*Exercise requirements*
Reproduce the records exactly, but not the pictures.

(Web document revisions)
*** Begin section ***

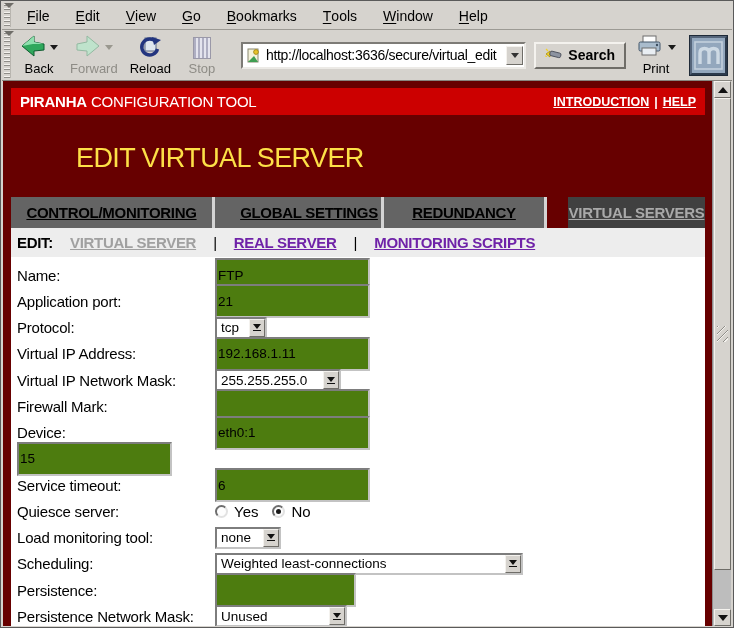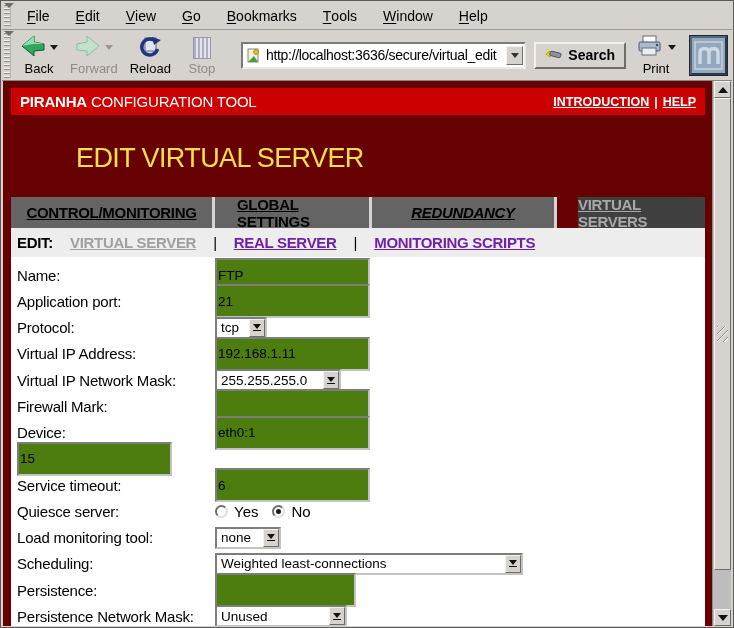--- a/index.html
+++ b/index.html
@@ -54,7 +54,7 @@
          display:flex; align-items:center; justify-content:center; text-decoration:underline;
          border-right:3px solid #d4d4d4; cursor:pointer; }
   .tab:nth-child(1){ width:204px; }
-  .tab:nth-child(2){ width:157px;padding-left:22px; }
+  .tab:nth-child(2){ width:169px;padding-left:22px; }
   .tab:nth-child(3){ width:185px;font-style:italic; }
   .tab.active { flex:1; background:#404040; color:#a9a9a9; border-right:none;margin-left:21px; }
 

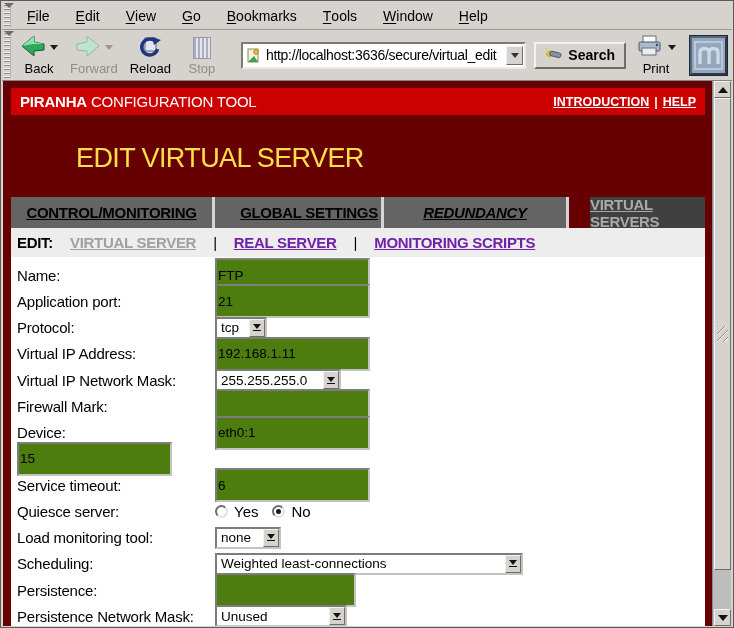--- a/index.html
+++ b/index.html
@@ -55,7 +55,7 @@
          border-right:3px solid #d4d4d4; cursor:pointer; }
   .tab:nth-child(1){ width:204px; }
   .tab:nth-child(2){ width:169px;padding-left:22px; }
-  .tab:nth-child(3){ width:185px;font-style:italic; }
+  .tab:nth-child(3){ width:163px; }
   .tab.active { flex:1; background:#404040; color:#a9a9a9; border-right:none;margin-left:21px; }
 
   .content { position:absolute; top:147px; left:8px; right:9px; bottom:0; background:#ffffff; }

*** End section ***

*Output for this task*
--- a/index.html
+++ b/index.html
@@ -54,7 +54,7 @@
          display:flex; align-items:center; justify-content:center; text-decoration:underline;
          border-right:3px solid #d4d4d4; cursor:pointer; }
   .tab:nth-child(1){ width:204px; }
-  .tab:nth-child(2){ width:157px;padding-left:22px; }
+  .tab:nth-child(2){ width:169px;padding-left:22px; }
   .tab:nth-child(3){ width:185px;font-style:italic; }
   .tab.active { flex:1; background:#404040; color:#a9a9a9; border-right:none;margin-left:21px; }
 

--- a/index.html
+++ b/index.html
@@ -55,7 +55,7 @@
          border-right:3px solid #d4d4d4; cursor:pointer; }
   .tab:nth-child(1){ width:204px; }
   .tab:nth-child(2){ width:169px;padding-left:22px; }
-  .tab:nth-child(3){ width:185px;font-style:italic; }
+  .tab:nth-child(3){ width:163px; }
   .tab.active { flex:1; background:#404040; color:#a9a9a9; border-right:none;margin-left:21px; }
 
   .content { position:absolute; top:147px; left:8px; right:9px; bottom:0; background:#ffffff; }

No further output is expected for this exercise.